EASTBOURNE, England—After yesterday’s exodus of the top seeds, it’s left to home hopes Heather Watson and Laura Robson to liven up proceedings Wednesday in Eastbourne.

Watson opens on Centre Court against Lucie Safarova, whom she beat in Miami earlier this year. It’s a very different story today, as Watson competes well in the first set, but fades in the second to lose 7-6 (5), 6-1. Watching Watson scramble, absorb pressure, and redirect the ball, I’m reminded that although people talking about ‘weapons’ in a tennis context generally mean big shots, tenacity and competitive spirit are weapons as well, just more nebulous ones.

For those qualities to tell, however, Watson needs to serve well, and she’s not doing that today, just 52 percent for the match. She strikes only two aces and but a handful of serves which one would describe as ‘winning serves’ rather than service winners. The youngster gives up years, inches, and power off the ground to the Czech, and although Safarova’s game is chancy, in the end she makes more than she misses. Watson led 4-1 in the tiebreak and broke to open the second set, but both times soft serving lets her down. There’s a flash of steel in her press conference, though: ‘The more matches I play like this, the better I get at them,’ she says, lightly.

On Court 1, Laura Robson is playing Ekaterina Makarova, the former champion who upset Petra Kvitova yesterday. If you are looking for big shots, Robson has plenty of them: Deep, heavy groundstrokes and a serve that’s more effective today than I’ve ever seen it. She matches Makarova almost every step of the way, the Russian serving beautifully and just a little better at finding angles with her flat shots to tug Robson into awkward positions.

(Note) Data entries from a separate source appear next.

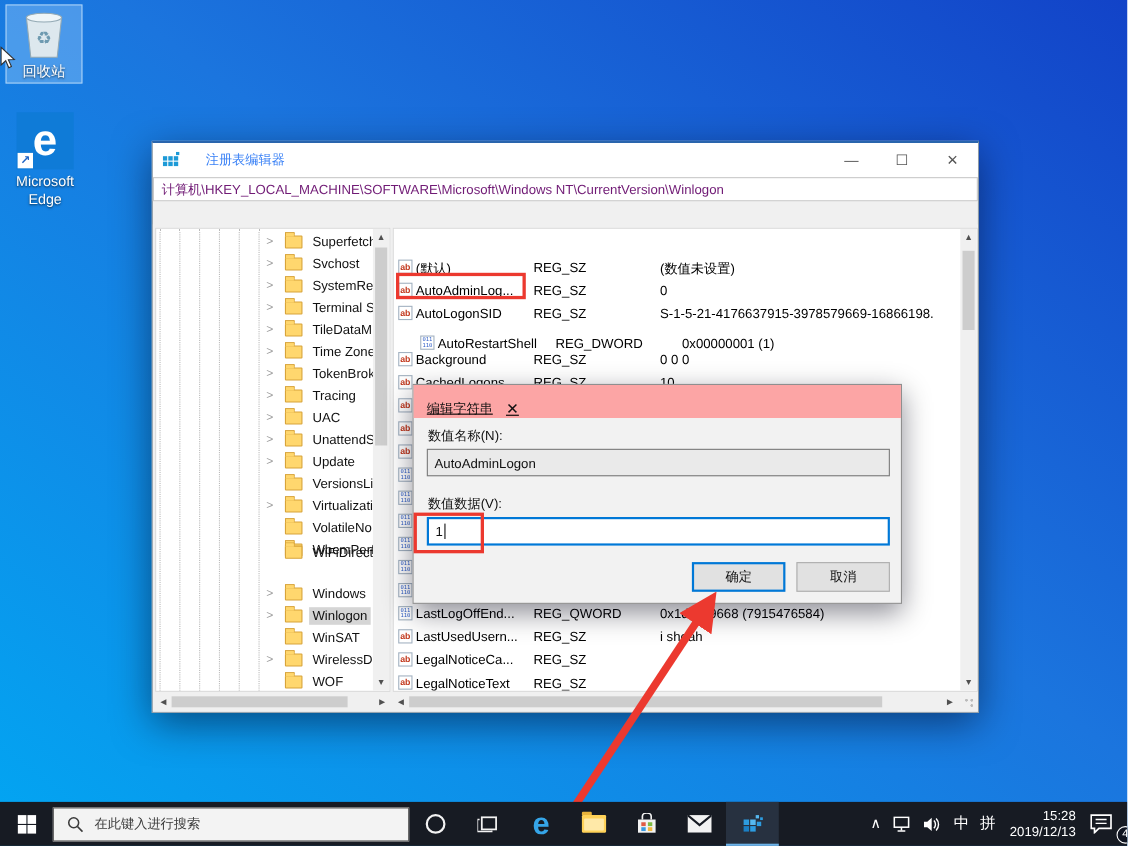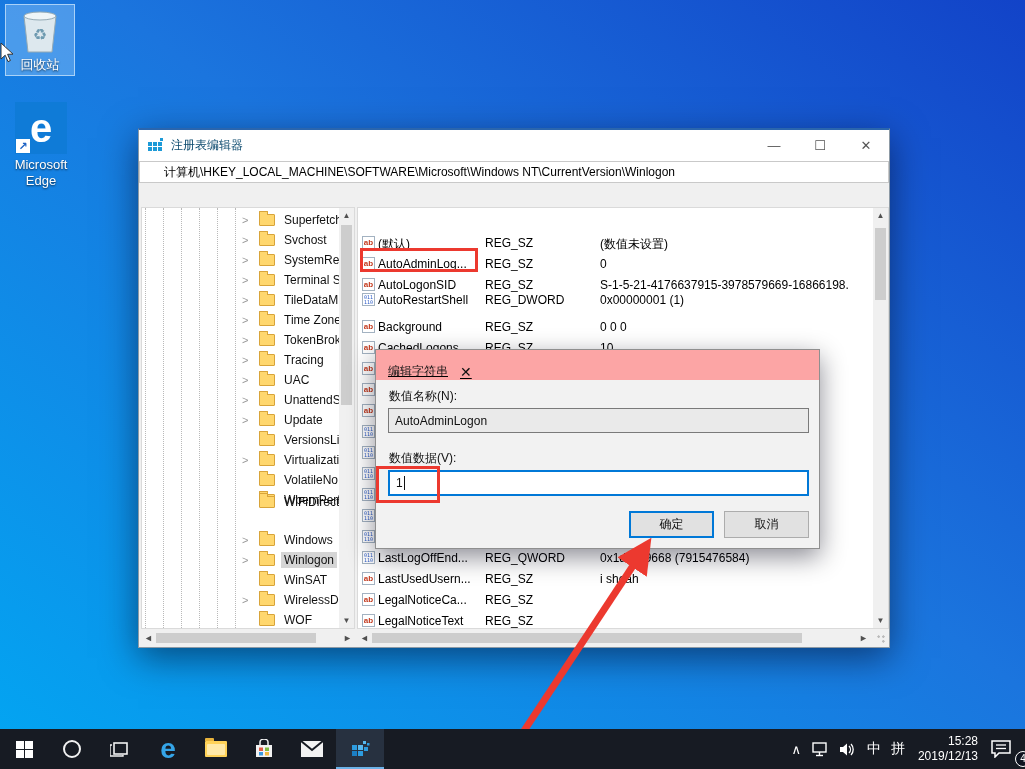"注册表编辑器" .titlebar .apptitle { color: #0c4a6e -> #3b82f6; margin-left: 6px -> 22px }
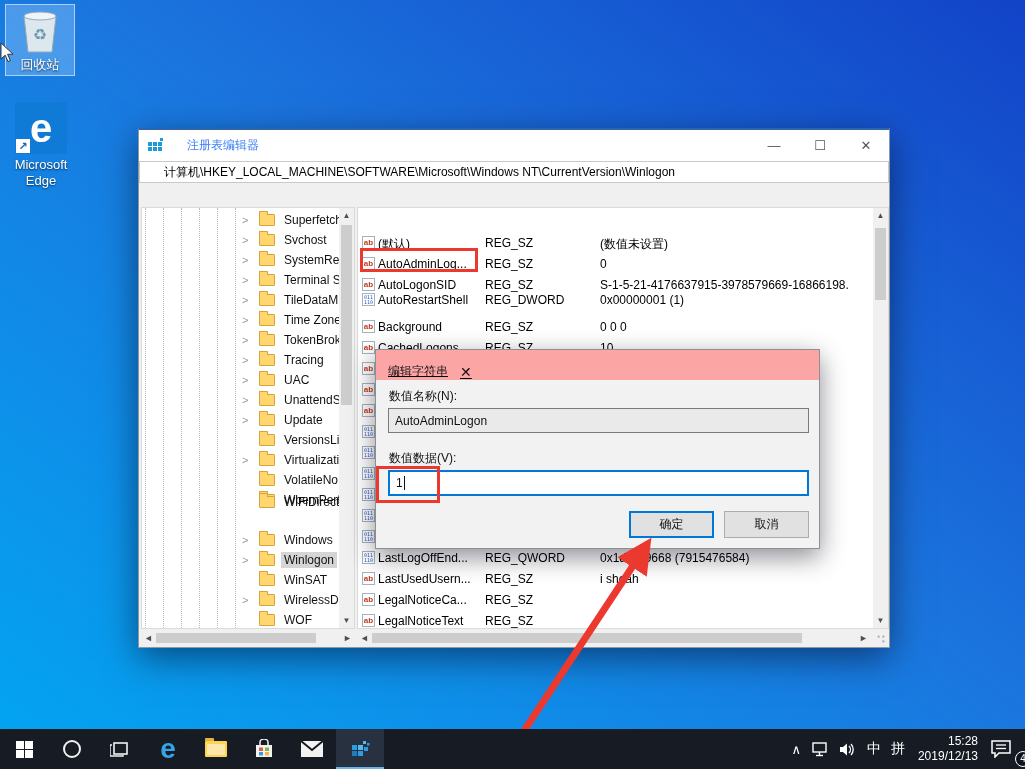"计算机\HKEY_LOCAL_MACHINE\SOFTWARE\Microsof" .addressbar span { color: #000000 -> #701a75; margin-left: 17px -> none }
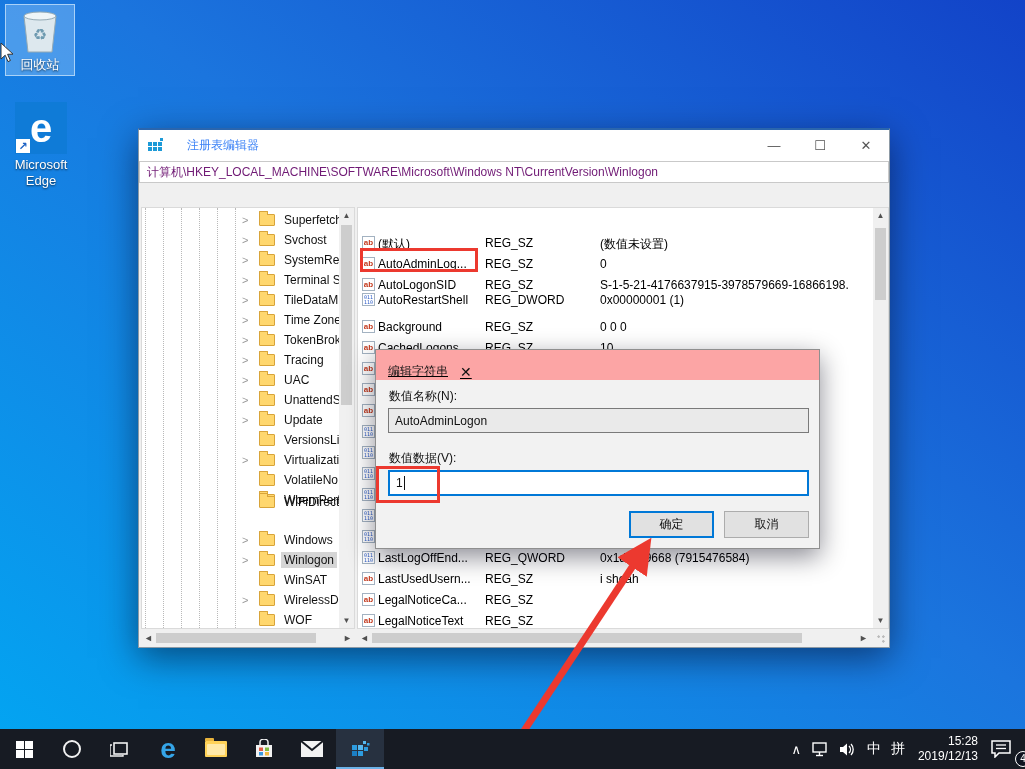"AutoRestartShell" div.lrow { margin-left: none -> 20px; top: 81px -> 93px }
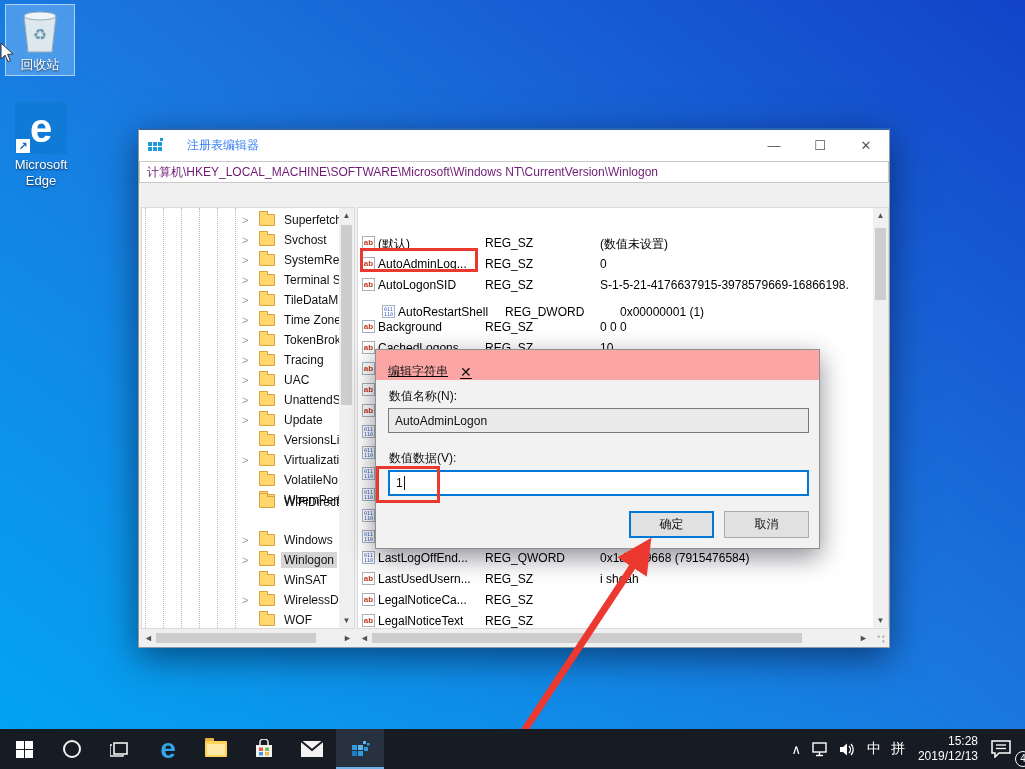"在此键入进行搜索" div { html: none -> <div> <svg> <circle></circle> <line></line> </svg> <span>在此键入进行搜索</span> </div> }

Robson, who keeps her eyes lowered resolutely to her racquet between points, hits two backhand errors at 2-2 to give up two break points, then emits a long, shaky sigh as if she’s trying to slough off the nerves before missing a forehand to give up the single break that ends up deciding the set. The second is even closer, as Robson starts to take more opportunities—although some still go begging—to step inside the baseline and into her shots. She earns a break point at 0-1 but loses it when she puts a return long on a soft second serve.

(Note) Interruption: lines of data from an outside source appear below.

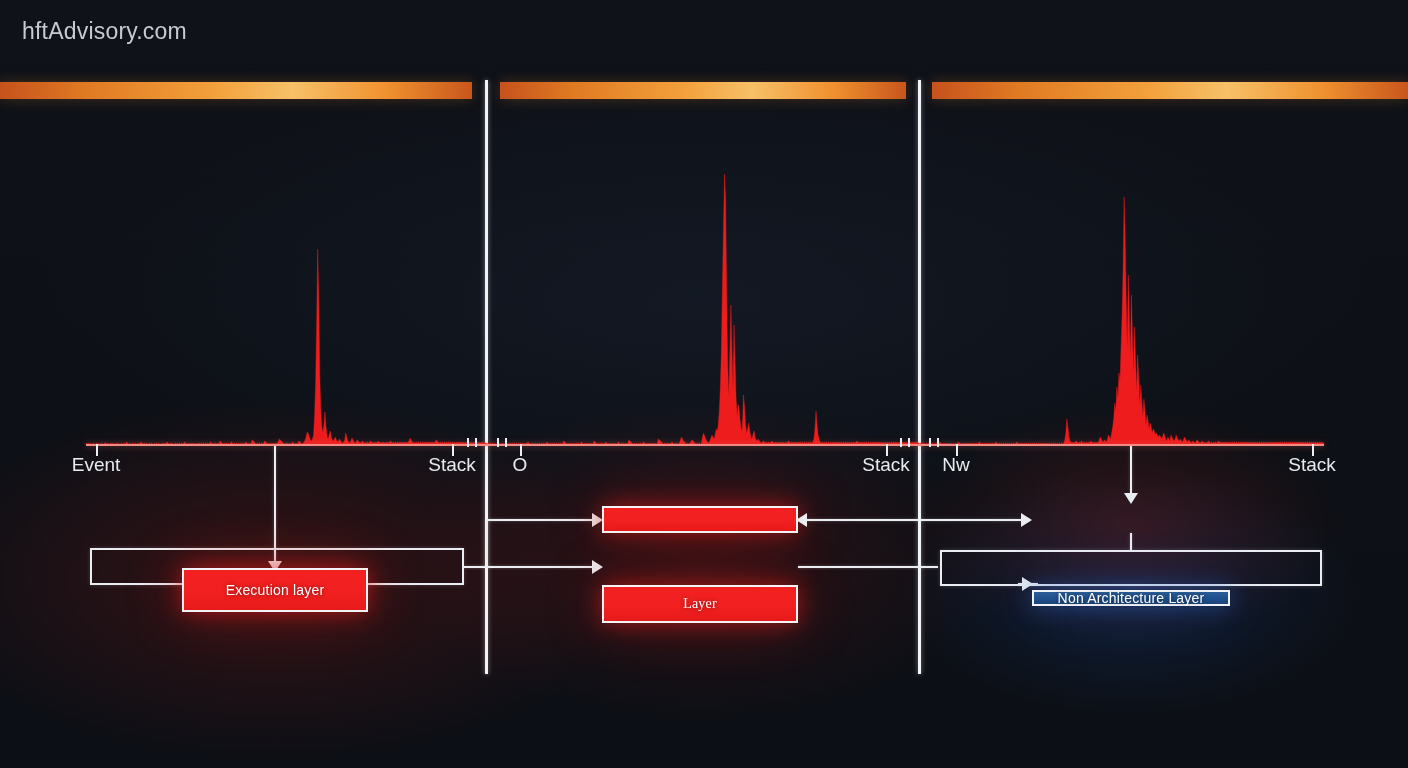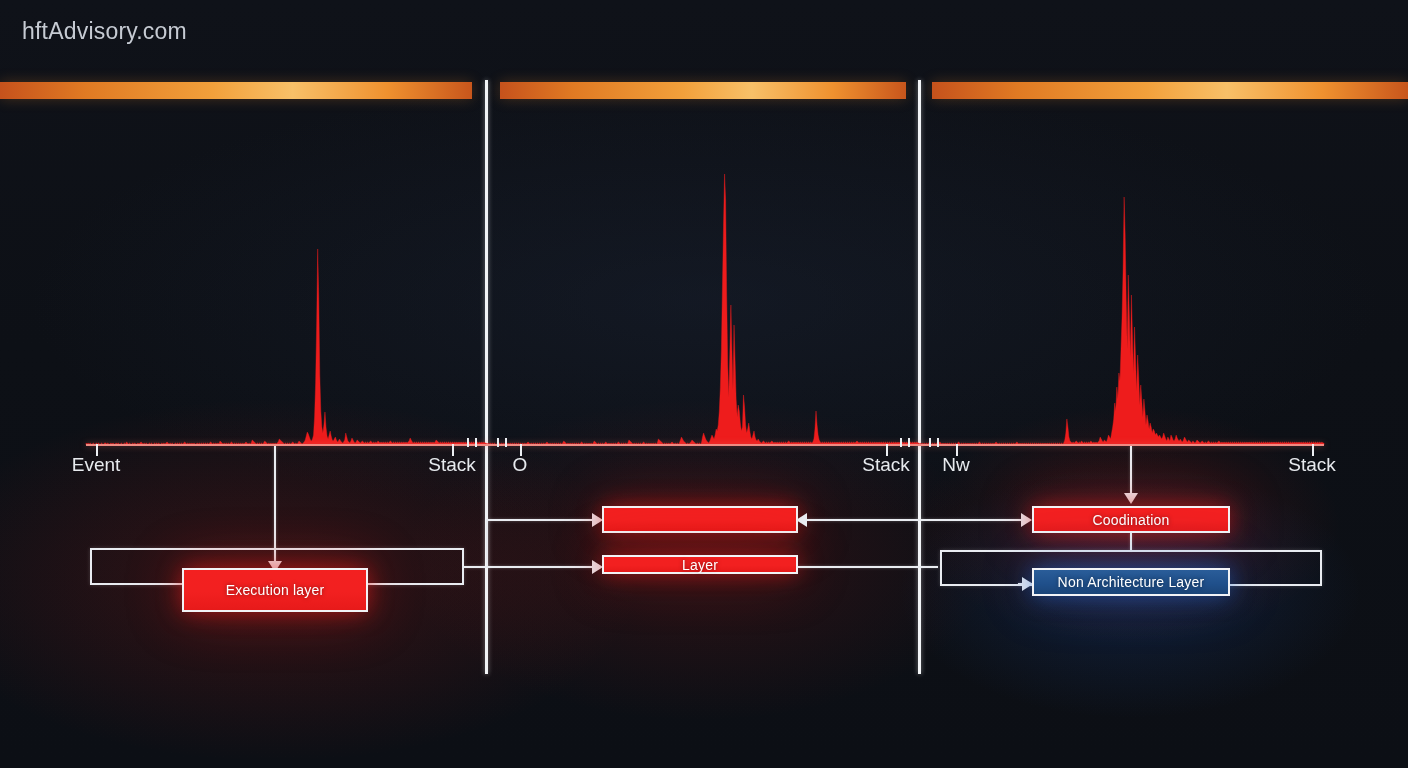"Coodination" div.lbox { html: <div>Coodination</div> -> none }
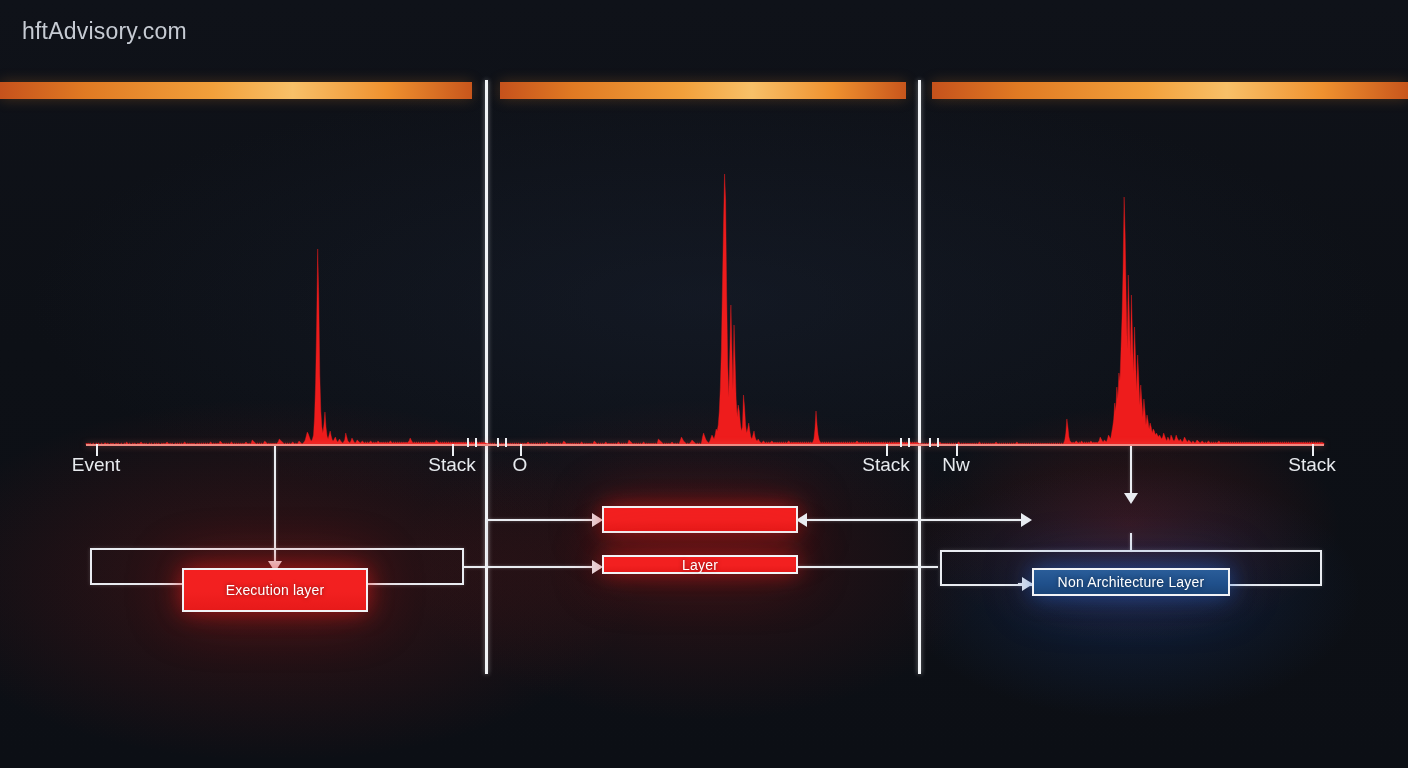"Layer" div.lbox { font-family: none -> Liberation Serif, serif; height: 19px -> 38px; top: 555px -> 585px }
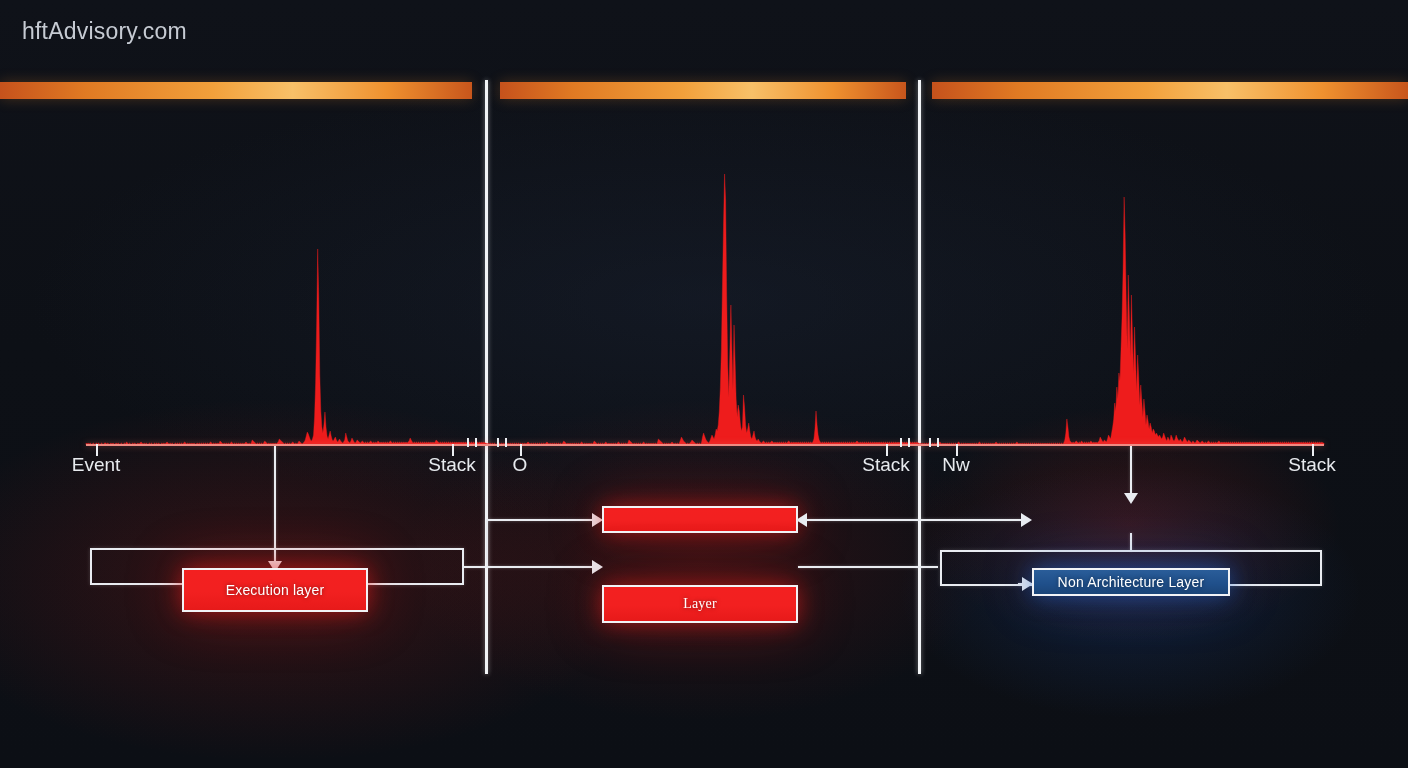"Non Architecture Layer" div.lbox { height: 28px -> 16px; top: 568px -> 590px }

Again, it’s one poor service game that decides it: At 5-5 on Robson’s serve, a double fault opens the door for Makarova, and she attacks for 0-30. ’Lau-ra!’ Robson wails as she misses a forehand long on the run for three break points and is promptly broken; Makarova serves out the match, 6-4, 7-5. But it’s the best match I’ve seen from Robson, who looks to be headed firmly in the right direction, if also a reminder of just how brutally tough it is for young players to break through into the top echelon. The amount of pressure that quality players like Makarova and Safarova exert on every single point has to be experienced to be believed, and the only way to learn how to withstand that assault is to keep on putting yourself in the position to face it. It makes me wonder all over again what sort of person willingly commits to trying to make it as a professional tennis player. We’re very quick to leap to judgment about the fighting qualities or lack thereof that we perceive from the top players, but that rather overlooks the grim determination it takes to elbow your way inside the Top 100 in the first place. It’s certainly not for the faint-hearted.

Also not for the faint-hearted: The encounter between Bernard Tomic and Fabio Fognini on Centre Court later in the day. Tennis matches are similar to romantic relationships in more than the shared vocabulary of 'match' and 'love': They depend on chemistry above all else. You’d think that by taking the base of Bernard Tomic’s unconventional, all-court game and adding Fabio Fognini’s flair and penchant for drama, you would end up with a match that fizzes like water when you drop in Alka-Seltzer. Instead, the ingredients combine for some sort of lump of awfulness that just sinks to the bottom and lies there, inert and apathetic.

Tomic has a casual air about his loose-limbed, easy game, and it seems to be driving Fognini to try to prove he can play just as coolly and trickily. The strategy on both sides is to exchange lulling backhand slices, tempting the opponent to come in to the net so they can be passed or forced into a volley error. Unfortunately, when both players are using that tactic, the result is a baseline stand-off, the two men trying to outstare each other like cats at opposite ends of an alleyway until one or the other misses. It’s soporific for the spectators, as Tomic takes the first set 6-4, and as the second set opens, the quality declines further.

As Tomic approaches straight down the center of the court, Fognini eschews any attempt at doing something so boring as winning the point, opting to hit the ball behind his back instead and miss. Going for big strikes early in the point, Tomic makes a rash of errors and is broken, losing the set 6-3. As the match labors into the third set, Tomic is standing so far back that he is basically allowing Fognini the entire court to hit into, and several meters behind and to both sides of it; instead, the Italian makes error after error to fall behind 0-3. When Tomic more or less breaks himself serving for the match, Fognini finally starts exploiting the court position he is being allowed, injecting some pace on his forehand and playing a couple of drop shots. It’s all it takes to break Tomic, and Fognini serves out the match, 7-5 in the third. We will have to wait until tomorrow to find out which Fabio Fognini turns up for his quarterfinal against Andy Roddick.